How do I set myself as scribe?
<myles> ScribeNick: Persa_Zula
scribe Persa_Zula
<chris> scribenick Persa_Zula
<scribe> ScribeNick: Persa_Zula
I need a scribe cheapsheat
Stateless vs Stateful - will update by F2F
https://www.w3.org/Fonts/WG/track/actions/208 - will be updated by F2F
Overview of https://www.w3.org/Fonts/WG/track/actions/209
myles: There's two approaches
that group has been approaching. Not talking smart server vs
range requests.
... whether the client should be asking for codepoints from the
server or glyphs from the server
... if the client asks for codepoints, server has to reply with
every set of glyphs it can possibly reference. otoh, if the
client req. glyphs, client needs to konw up front the
relationships. it has to know the shaping info before it gets
any glyphs at all
... it runs shaping locally without any glyphs, and as a
followup sends another request for glyphs
... analysis is not specific to a format - weighing the upfront
costs vs the cost spread over every request
... the relationship between the size of the outline & the
size between everythign else. for large fonts, outlines are
almost all of the font, and everything else is just a few % of
the font file. for the glyph base approach there is one round
trip but it's small compared to the rest of the size of the
font file itself
... the other side, for real fonts: if a client requests a set
of codepoints, how many actual glyphs will there be that would
have to get sent back over the wire. interested in the metric
of comparing the total number of glphs sent across the file
compared to glyphs requested. only glyphs needed are requested.

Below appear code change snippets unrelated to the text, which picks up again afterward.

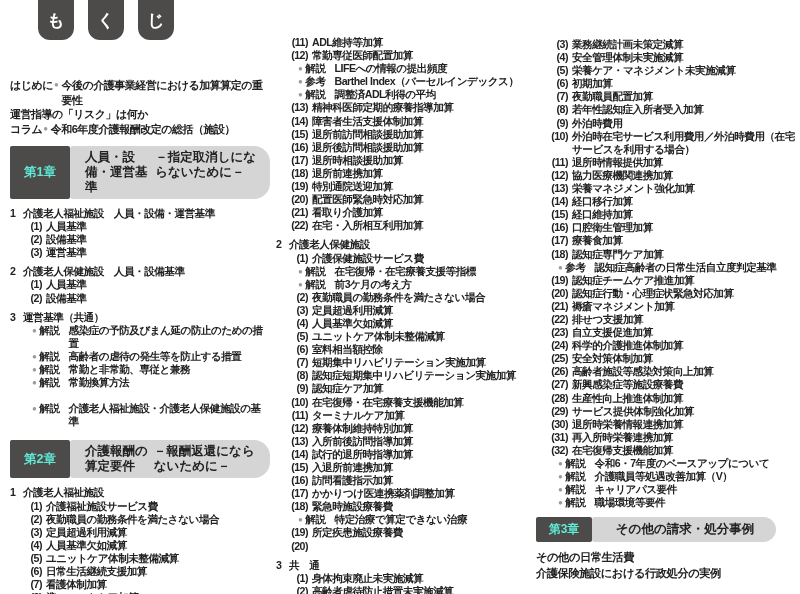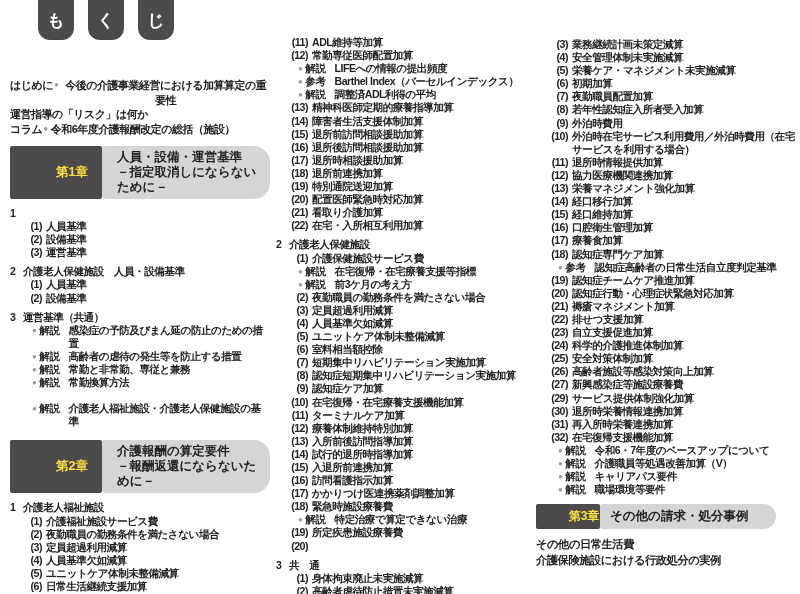--- a/index.html
+++ b/index.html
@@ -12,43 +12,43 @@
   
   .col{position:absolute;top:8px;margin-top:30px;}
   .col1{left:10px;top:48px;width:260px;}
   .col2{left:276px;top:6px;width:260px;}
   .col3{left:536px;top:8px;width:260px;}
   
   .line{display:flex;align-items:flex-start;font-size:10.6px;line-height:13.1px;
         font-weight:600;letter-spacing:-0.5px;}
   .line span:empty{display:none;}
   .line .text{word-break:break-all;}
-  .line.p,.line.p2{font-size:11px;line-height:14.5px;text-align:center;}
+  .line.p,.line.p2{font-size:11px;line-height:14.5px;}
   .line.t{margin-top:0;}
   .line.t .num{min-width:13px;white-space:nowrap;}
   .line.s{padding-left:5px;}
   .line.s .num{min-width:27px;text-align:right;margin-right:4px;white-space:nowrap;}
   .line.k{padding-left:22px;}
   .line.mt{margin-top:6px;}
   .line.mt2{margin-top:13px;}
   .bullet{color:#9c9c9c;font-size:8px;line-height:13px;margin:0 3px 0 0;}
   .line.p2 .bullet{line-height:14.5px;}
   .tag{margin-right:9px;white-space:nowrap;}
   .lead{margin-right:1px;white-space:nowrap;}
   
   .chapter{display:flex;align-items:stretch;margin:10px 0 8px 0;}
-  .chnum{background:#4d4a4a;color:#fde047;font-weight:bold;font-size:12.5px;width:60px;
-         flex:0 0 auto;display:flex;align-items:center;justify-content:center;border-radius:2px;padding-left:32px;}
+  .chnum{background:#4d4a4a;color:#5eead4;font-weight:bold;font-size:12.5px;width:60px;
+         flex:0 0 auto;display:flex;align-items:center;justify-content:center;border-radius:2px;}
   .chbody{background:#d5d5d5;flex:1;border-radius:3px 16px 16px 3px;padding:4px 8px 4px 15px;
           font-weight:bold;font-size:12.5px;line-height:15px;display:flex;
-          flex-direction:column;justify-content:center;}
+          flex-direction:row;justify-content:center;}
   .chsub:empty,.chtitle:empty{display:none;}
   .chapter.ch2{margin-top:12px;}
   .chapter.ch3{margin:8px 0 8px 0;width:240px;}
-  .chapter.ch3 .chnum{width:32px;font-size:12px;}
+  .chapter.ch3 .chnum{width:56px;font-size:12px;}
   .chapter.ch3 .chbody{border-radius:3px 13px 13px 3px;padding:5px 8px 5px 10px;font-family:Liberation Serif, serif;}
   
   .footer .line{font-size:11.3px;line-height:15.5px;}
 </style>
 </head>
 <body>
 
 <div class="page">
 
   <div class="tabs">
@@ -87,20 +87,21 @@
         <div class="chsub">－指定取消しにならないために－</div>
       </div>
     </div>
 
     <div class="list">
 
         <div class="line t">
 
           <span class="num">1</span>
 
+          <span class="text">介護老人福祉施設　人員・設備・運営基準</span>
         </div>
 
         <div class="line s">
 
           <span class="num">(1)</span>
 
           <span class="text">人員基準</span>
         </div>
 
         <div class="line s">
@@ -752,20 +753,26 @@
           <span class="text">高齢者施設等感染対策向上加算</span>
         </div>
 
         <div class="line s">
 
           <span class="num">(27)</span>
 
           <span class="text">新興感染症等施設療養費</span>
         </div>
 
+        <div class="line s">
+
+          <span class="num">(28)</span>
+
+          <span class="text">生産性向上推進体制加算</span>
+        </div>
 
         <div class="line s">
 
           <span class="num">(29)</span>
 
           <span class="text">サービス提供体制強化加算</span>
         </div>
 
         <div class="line s">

in the first model, if you need 5 glyphs and the server might
give 100.
chris: how would this work with variable fonts
myles: work is orthagonal to variable fonts. only interested in shaping information
Vlad: if there is a font with
diff. stylistic sets definied, you'd have to include all of
them. alt. you'd need css data to find out which styleset
... you might also need features applied.

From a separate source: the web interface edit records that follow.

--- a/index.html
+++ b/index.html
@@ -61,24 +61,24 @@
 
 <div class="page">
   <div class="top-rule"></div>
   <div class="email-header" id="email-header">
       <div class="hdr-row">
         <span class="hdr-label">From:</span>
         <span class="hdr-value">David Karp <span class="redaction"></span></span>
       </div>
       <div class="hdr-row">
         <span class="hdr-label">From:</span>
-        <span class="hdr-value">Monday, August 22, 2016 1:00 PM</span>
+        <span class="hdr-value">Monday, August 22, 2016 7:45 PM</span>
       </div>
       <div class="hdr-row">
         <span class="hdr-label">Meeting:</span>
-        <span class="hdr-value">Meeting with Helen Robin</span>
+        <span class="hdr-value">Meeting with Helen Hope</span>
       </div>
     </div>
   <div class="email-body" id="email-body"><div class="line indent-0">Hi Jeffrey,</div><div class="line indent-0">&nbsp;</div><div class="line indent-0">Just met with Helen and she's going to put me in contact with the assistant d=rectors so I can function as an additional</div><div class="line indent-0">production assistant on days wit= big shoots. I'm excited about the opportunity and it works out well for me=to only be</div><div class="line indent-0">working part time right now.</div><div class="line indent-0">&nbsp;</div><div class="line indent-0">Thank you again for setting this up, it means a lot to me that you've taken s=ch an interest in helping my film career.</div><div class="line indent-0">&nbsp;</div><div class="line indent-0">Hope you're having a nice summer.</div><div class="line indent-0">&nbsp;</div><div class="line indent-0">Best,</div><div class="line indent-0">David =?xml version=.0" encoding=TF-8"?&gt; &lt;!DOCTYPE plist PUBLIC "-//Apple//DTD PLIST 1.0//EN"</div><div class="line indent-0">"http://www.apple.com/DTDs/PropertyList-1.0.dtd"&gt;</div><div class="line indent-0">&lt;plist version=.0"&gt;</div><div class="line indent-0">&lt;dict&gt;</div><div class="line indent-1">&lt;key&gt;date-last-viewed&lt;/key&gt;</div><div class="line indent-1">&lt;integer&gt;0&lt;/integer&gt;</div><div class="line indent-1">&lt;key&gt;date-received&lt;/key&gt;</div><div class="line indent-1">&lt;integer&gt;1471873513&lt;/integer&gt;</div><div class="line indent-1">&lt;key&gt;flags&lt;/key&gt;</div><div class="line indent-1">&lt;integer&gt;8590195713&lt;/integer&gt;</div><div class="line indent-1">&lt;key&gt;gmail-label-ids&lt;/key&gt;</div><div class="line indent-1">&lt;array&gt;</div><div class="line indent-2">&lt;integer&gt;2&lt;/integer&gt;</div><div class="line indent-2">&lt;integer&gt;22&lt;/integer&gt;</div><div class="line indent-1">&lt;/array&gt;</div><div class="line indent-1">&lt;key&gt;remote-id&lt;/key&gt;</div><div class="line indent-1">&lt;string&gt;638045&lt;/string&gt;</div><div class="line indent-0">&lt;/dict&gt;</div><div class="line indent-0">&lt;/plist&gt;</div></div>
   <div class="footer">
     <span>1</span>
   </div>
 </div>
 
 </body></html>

... in arabic, you have up to 4 glyphs for each character
depending on the location in the word
myles: results - most of the
extra 95 glyphs are not due to optional features - turns out
that due to required language shaping rules
... relationship between these two numbers. example font. if we
req. glyphs 0 - 5, how many end up in closure. if we req. GID
0-7, how many end up in closure? do it until we each end of
file
... is the function linear? the two options work similarly. if
the function scales super lineraly, the codepoint-based
approach doesn't work very well.
... for a paricular font, you can see how superlinear the
result is. did this for every font on a Windows machine. and
did it for every font in the GFonts corpus.
... in the first email, first graph - every line represents a
font. higher a line gets, the worse that font would work for
codepoint approach
... next graph - for every font, we can associate the area
under the curve - higher the area under the curve is worse for
the codepoint approach
... table for the worst offenders
... in the google fonts corpus - similar results. except that
the graph looks worse. the very last graph - the higher the
dots are, the worse the codepoint approach is. many complex
fonts don't work well for this codepoint approach
... overall result of this is that we can choose either system.
but the codepoint based approach is really terrible for some
languages. glyph approach has an equal cost for every language
- and the cost turns out to be small.
... comparing a system that falls down on some langaguges vs a
approach that has an equal cost for all languages
Garret: the glyph approach might
blow up as well because it could request almost all of the font
at the beginning. we need to analyze sequence of the
codepoints. can't answer this until we have a browsing data
set.
... it's premature to assume that it's unworkable to use
codepoints
<Vlad> https://docs.google.com/document/d/1kx62tpy5hGIbHh6tHMAryon9Sgye--W_IsHTeCMlmEo/edit?usp=sharing
Vlad: we have 3 approaches to
consider
... 1. patch based approach. 2. byte range approach suggested
by myles - dependant on a standalone tool. 3. hybrid approach.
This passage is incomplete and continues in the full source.